▸ **What is required**: Exact copy, no pictures: set down every entry below as written.
Top of Material to process
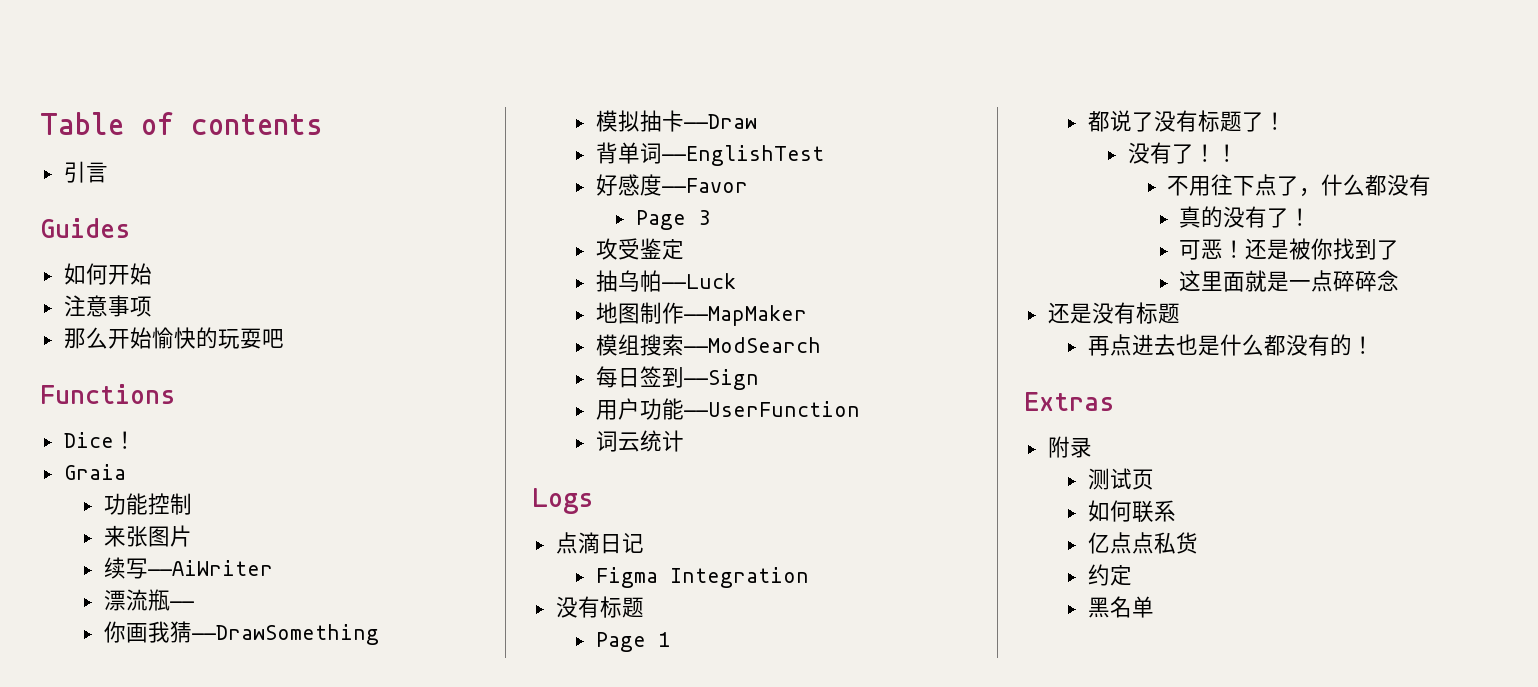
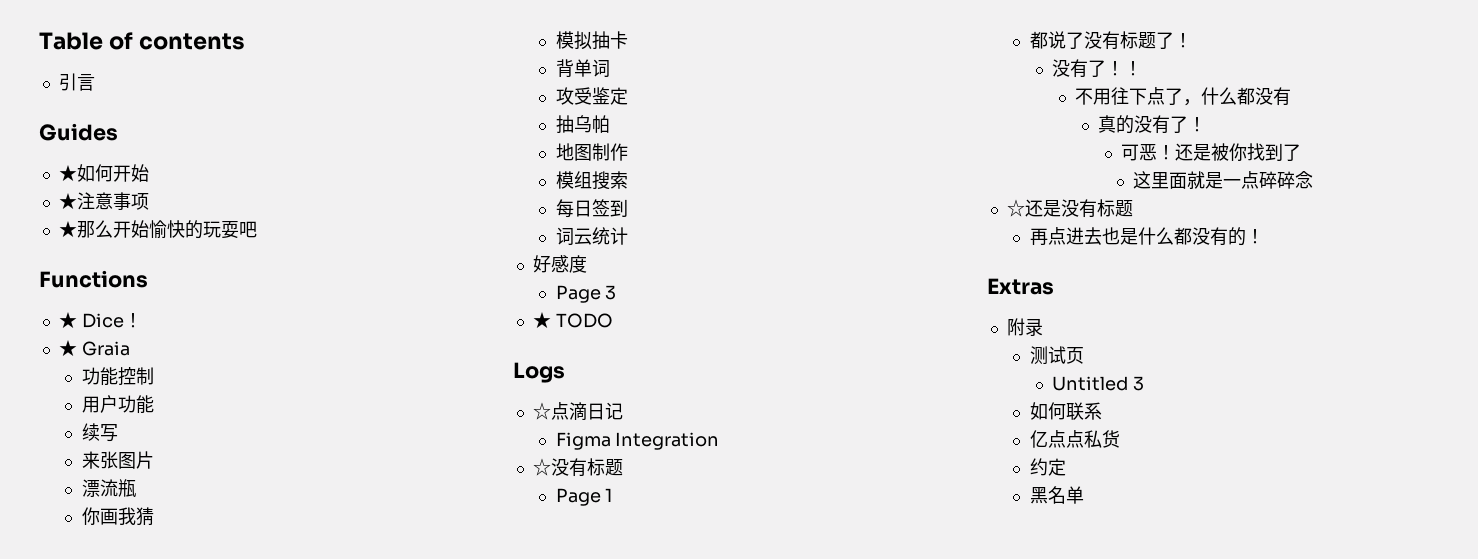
- 如何开始
+ ★如何开始
- 注意事项
+ ★注意事项
- 那么开始愉快的玩耍吧
+ ★那么开始愉快的玩耍吧
- Dice！
+ ★ Dice！
- Graia
+ ★ Graia
+ 用户功能
+ 续写
- 续写——AiWriter
- 漂流瓶——
+ 漂流瓶
- 你画我猜——DrawSomething
+ 你画我猜
- 模拟抽卡——Draw
+ 模拟抽卡
- 背单词——EnglishTest
- 好感度——Favor
- Page 3
+ 背单词
- 抽乌帕——Luck
+ 抽乌帕
- 地图制作——MapMaker
+ 地图制作
- 模组搜索——ModSearch
+ 模组搜索
- 每日签到——Sign
- 用户功能——UserFunction
+ 每日签到
  词云统计
+ 好感度
+ Page 3
+ ★ TODO
- 点滴日记
+ ☆点滴日记
  Figma Integration
- 没有标题
+ ☆没有标题
- 还是没有标题
+ ☆还是没有标题
+ Untitled 3

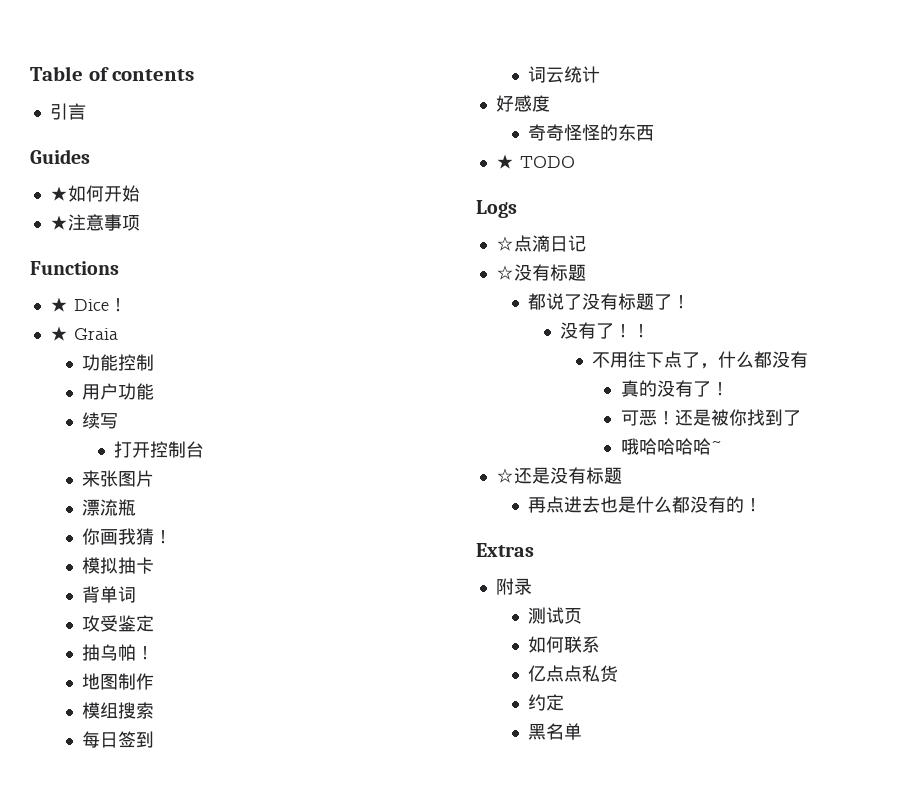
- ★那么开始愉快的玩耍吧
+ 打开控制台
- 你画我猜
+ 你画我猜！
- 抽乌帕
+ 抽乌帕！
- Page 3
+ 奇奇怪怪的东西
- Figma Integration
- Page 1
- 这里面就是一点碎碎念
+ 哦哈哈哈哈~
- Untitled 3

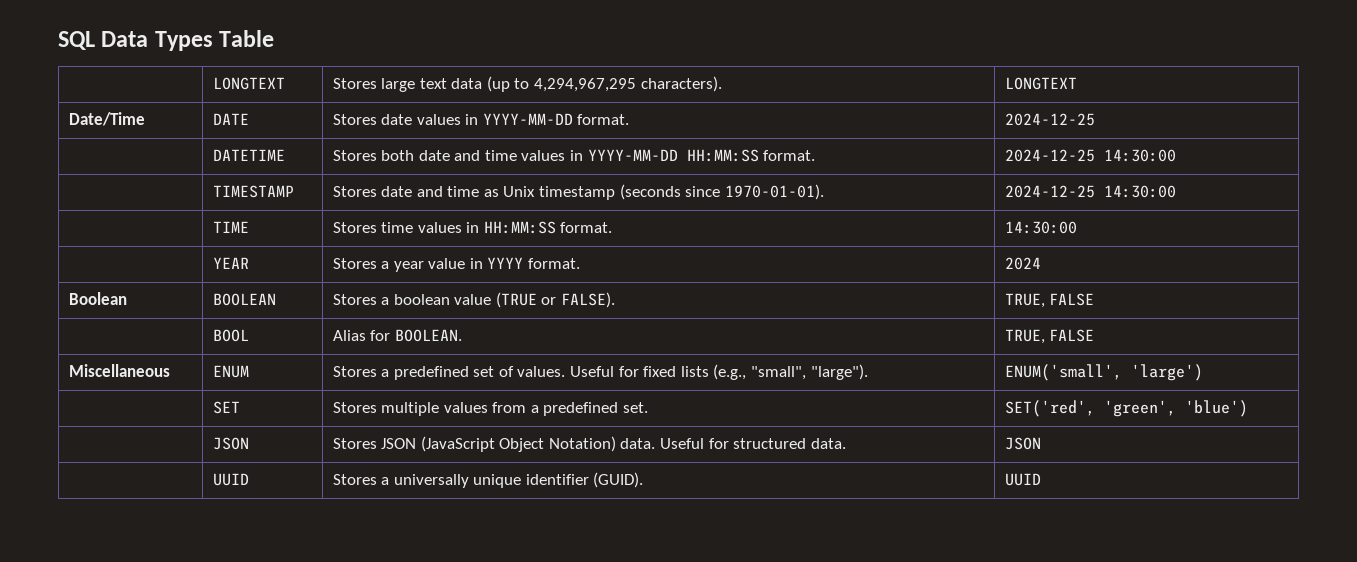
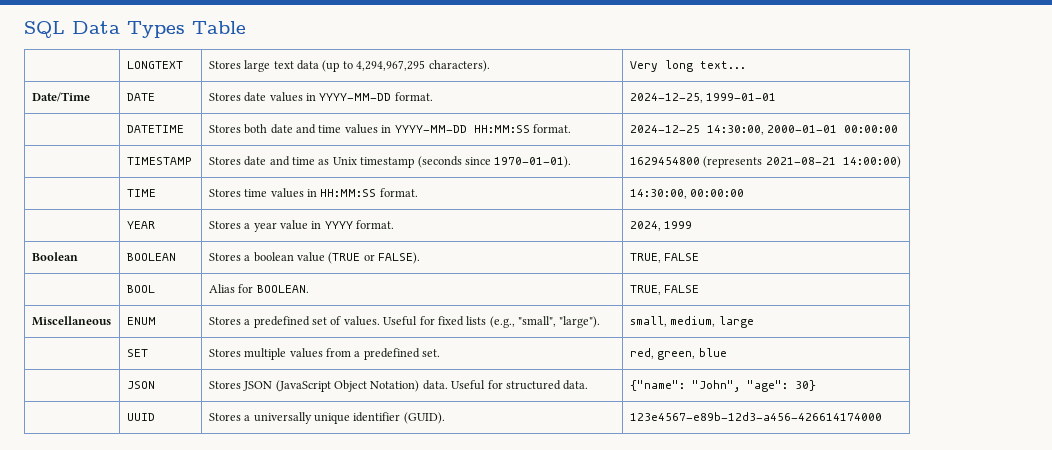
- | LONGTEXT | Stores large text data (up to 4,294,967,295 characters). | LONGTEXT
+ | LONGTEXT | Stores large text data (up to 4,294,967,295 characters). | Very long text...
- Date/Time | DATE | Stores date values in YYYY-MM-DD format. | 2024-12-25
+ Date/Time | DATE | Stores date values in YYYY-MM-DD format. | 2024-12-25, 1999-01-01
- | DATETIME | Stores both date and time values in YYYY-MM-DD HH:MM:SS format. | 2024-12-25 14:30:00
+ | DATETIME | Stores both date and time values in YYYY-MM-DD HH:MM:SS format. | 2024-12-25 14:30:00, 2000-01-01 00:00:00
- | TIMESTAMP | Stores date and time as Unix timestamp (seconds since 1970-01-01). | 2024-12-25 14:30:00
+ | TIMESTAMP | Stores date and time as Unix timestamp (seconds since 1970-01-01). | 1629454800 (represents 2021-08-21 14:00:00)
- | TIME | Stores time values in HH:MM:SS format. | 14:30:00
+ | TIME | Stores time values in HH:MM:SS format. | 14:30:00, 00:00:00
- | YEAR | Stores a year value in YYYY format. | 2024
+ | YEAR | Stores a year value in YYYY format. | 2024, 1999
- Miscellaneous | ENUM | Stores a predefined set of values. Useful for fixed lists (e.g., "small", "large"). | ENUM('small', 'large')
+ Miscellaneous | ENUM | Stores a predefined set of values. Useful for fixed lists (e.g., "small", "large"). | small, medium, large
- | SET | Stores multiple values from a predefined set. | SET('red', 'green', 'blue')
+ | SET | Stores multiple values from a predefined set. | red, green, blue
- | JSON | Stores JSON (JavaScript Object Notation) data. Useful for structured data. | JSON
+ | JSON | Stores JSON (JavaScript Object Notation) data. Useful for structured data. | {"name": "John", "age": 30}
- | UUID | Stores a universally unique identifier (GUID). | UUID
+ | UUID | Stores a universally unique identifier (GUID). | 123e4567-e89b-12d3-a456-426614174000

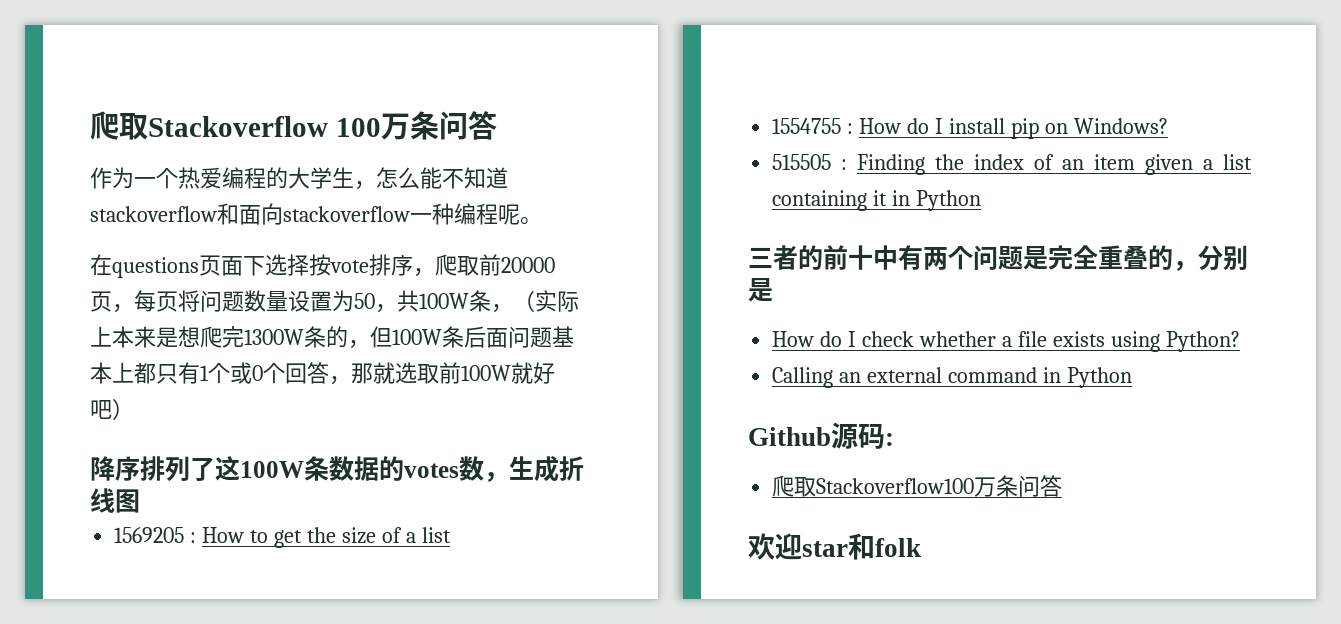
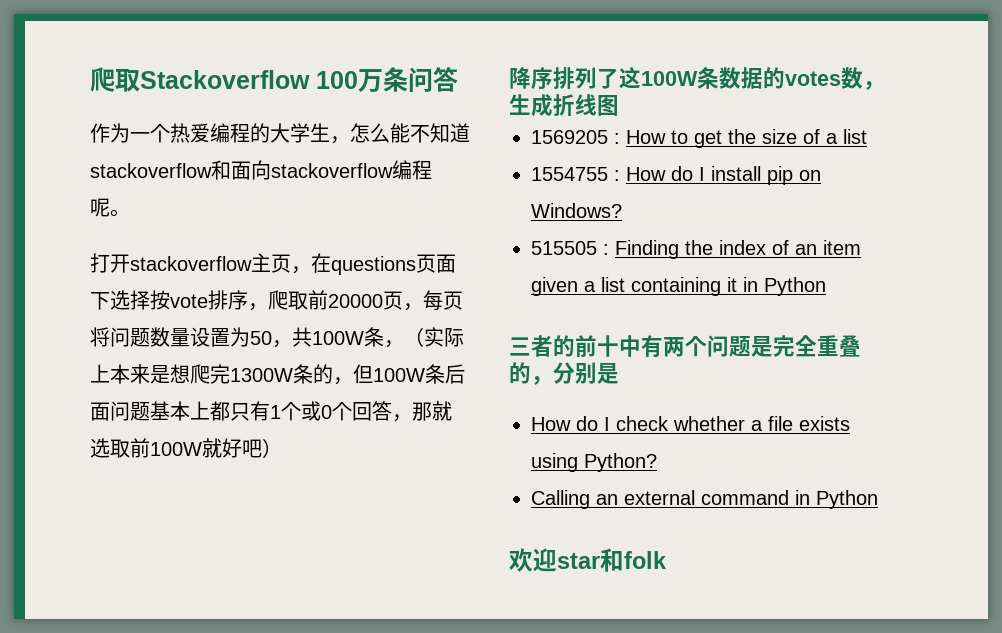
- 作为一个热爱编程的大学生，怎么能不知道stackoverflow和面向stackoverflow一种编程呢。
+ 作为一个热爱编程的大学生，怎么能不知道stackoverflow和面向stackoverflow编程呢。
- 在questions页面下选择按vote排序，爬取前20000页，每页将问题数量设置为50，共100W条，（实际上本来是想爬完1300W条的，但100W条后面问题基本上都只有1个或0个回答，那就选取前100W就好吧）
+ 打开stackoverflow主页，在questions页面下选择按vote排序，爬取前20000页，每页将问题数量设置为50，共100W条，（实际上本来是想爬完1300W条的，但100W条后面问题基本上都只有1个或0个回答，那就选取前100W就好吧）
- Github源码:
- 爬取Stackoverflow100万条问答

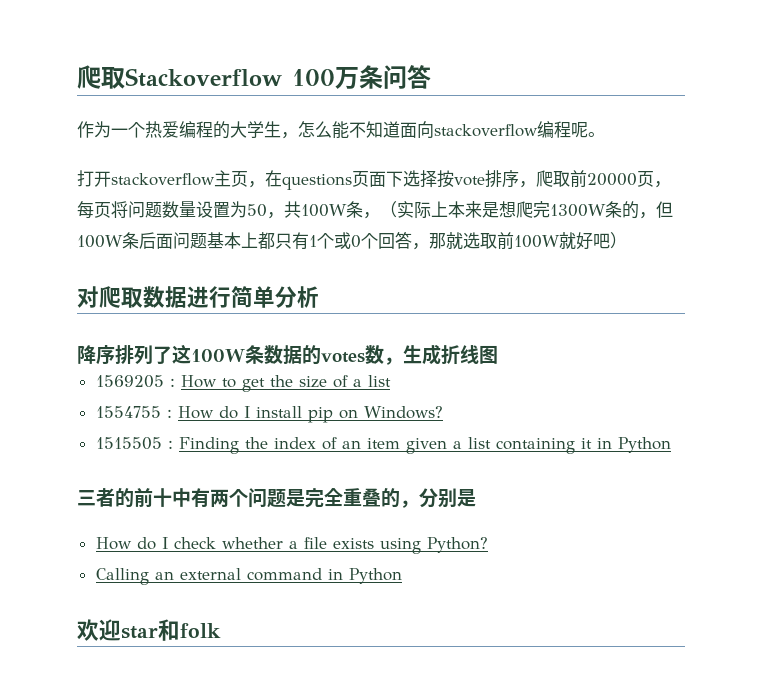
- 作为一个热爱编程的大学生，怎么能不知道stackoverflow和面向stackoverflow编程呢。
+ 作为一个热爱编程的大学生，怎么能不知道面向stackoverflow编程呢。
+ 对爬取数据进行简单分析
- 515505 : Finding the index of an item given a list containing it in Python
+ 1515505 : Finding the index of an item given a list containing it in Python

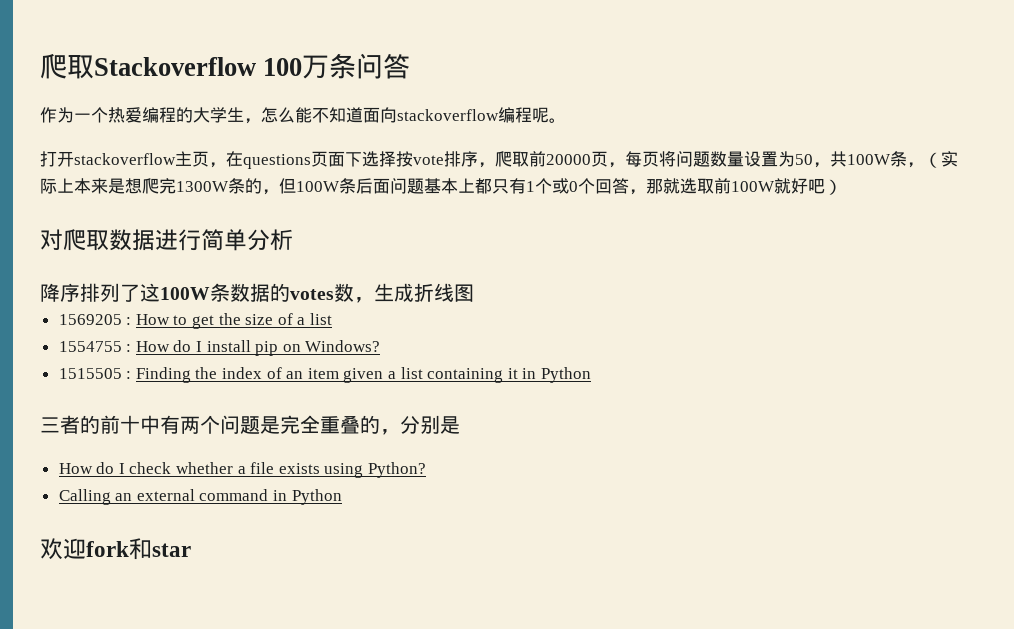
- 欢迎star和folk
+ 欢迎fork和star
Bottom of Material to process
▸ **Answer to the problem**:
- 如何开始
+ ★如何开始
- 注意事项
+ ★注意事项
- 那么开始愉快的玩耍吧
+ ★那么开始愉快的玩耍吧
- Dice！
+ ★ Dice！
- Graia
+ ★ Graia
+ 用户功能
+ 续写
- 续写——AiWriter
- 漂流瓶——
+ 漂流瓶
- 你画我猜——DrawSomething
+ 你画我猜
- 模拟抽卡——Draw
+ 模拟抽卡
- 背单词——EnglishTest
- 好感度——Favor
- Page 3
+ 背单词
- 抽乌帕——Luck
+ 抽乌帕
- 地图制作——MapMaker
+ 地图制作
- 模组搜索——ModSearch
+ 模组搜索
- 每日签到——Sign
- 用户功能——UserFunction
+ 每日签到
  词云统计
+ 好感度
+ Page 3
+ ★ TODO
- 点滴日记
+ ☆点滴日记
  Figma Integration
- 没有标题
+ ☆没有标题
- 还是没有标题
+ ☆还是没有标题
+ Untitled 3

- ★那么开始愉快的玩耍吧
+ 打开控制台
- 你画我猜
+ 你画我猜！
- 抽乌帕
+ 抽乌帕！
- Page 3
+ 奇奇怪怪的东西
- Figma Integration
- Page 1
- 这里面就是一点碎碎念
+ 哦哈哈哈哈~
- Untitled 3

- | LONGTEXT | Stores large text data (up to 4,294,967,295 characters). | LONGTEXT
+ | LONGTEXT | Stores large text data (up to 4,294,967,295 characters). | Very long text...
- Date/Time | DATE | Stores date values in YYYY-MM-DD format. | 2024-12-25
+ Date/Time | DATE | Stores date values in YYYY-MM-DD format. | 2024-12-25, 1999-01-01
- | DATETIME | Stores both date and time values in YYYY-MM-DD HH:MM:SS format. | 2024-12-25 14:30:00
+ | DATETIME | Stores both date and time values in YYYY-MM-DD HH:MM:SS format. | 2024-12-25 14:30:00, 2000-01-01 00:00:00
- | TIMESTAMP | Stores date and time as Unix timestamp (seconds since 1970-01-01). | 2024-12-25 14:30:00
+ | TIMESTAMP | Stores date and time as Unix timestamp (seconds since 1970-01-01). | 1629454800 (represents 2021-08-21 14:00:00)
- | TIME | Stores time values in HH:MM:SS format. | 14:30:00
+ | TIME | Stores time values in HH:MM:SS format. | 14:30:00, 00:00:00
- | YEAR | Stores a year value in YYYY format. | 2024
+ | YEAR | Stores a year value in YYYY format. | 2024, 1999
- Miscellaneous | ENUM | Stores a predefined set of values. Useful for fixed lists (e.g., "small", "large"). | ENUM('small', 'large')
+ Miscellaneous | ENUM | Stores a predefined set of values. Useful for fixed lists (e.g., "small", "large"). | small, medium, large
- | SET | Stores multiple values from a predefined set. | SET('red', 'green', 'blue')
+ | SET | Stores multiple values from a predefined set. | red, green, blue
- | JSON | Stores JSON (JavaScript Object Notation) data. Useful for structured data. | JSON
+ | JSON | Stores JSON (JavaScript Object Notation) data. Useful for structured data. | {"name": "John", "age": 30}
- | UUID | Stores a universally unique identifier (GUID). | UUID
+ | UUID | Stores a universally unique identifier (GUID). | 123e4567-e89b-12d3-a456-426614174000

- 作为一个热爱编程的大学生，怎么能不知道stackoverflow和面向stackoverflow一种编程呢。
+ 作为一个热爱编程的大学生，怎么能不知道stackoverflow和面向stackoverflow编程呢。
- 在questions页面下选择按vote排序，爬取前20000页，每页将问题数量设置为50，共100W条，（实际上本来是想爬完1300W条的，但100W条后面问题基本上都只有1个或0个回答，那就选取前100W就好吧）
+ 打开stackoverflow主页，在questions页面下选择按vote排序，爬取前20000页，每页将问题数量设置为50，共100W条，（实际上本来是想爬完1300W条的，但100W条后面问题基本上都只有1个或0个回答，那就选取前100W就好吧）
- Github源码:
- 爬取Stackoverflow100万条问答

- 作为一个热爱编程的大学生，怎么能不知道stackoverflow和面向stackoverflow编程呢。
+ 作为一个热爱编程的大学生，怎么能不知道面向stackoverflow编程呢。
+ 对爬取数据进行简单分析
- 515505 : Finding the index of an item given a list containing it in Python
+ 1515505 : Finding the index of an item given a list containing it in Python

- 欢迎star和folk
+ 欢迎fork和star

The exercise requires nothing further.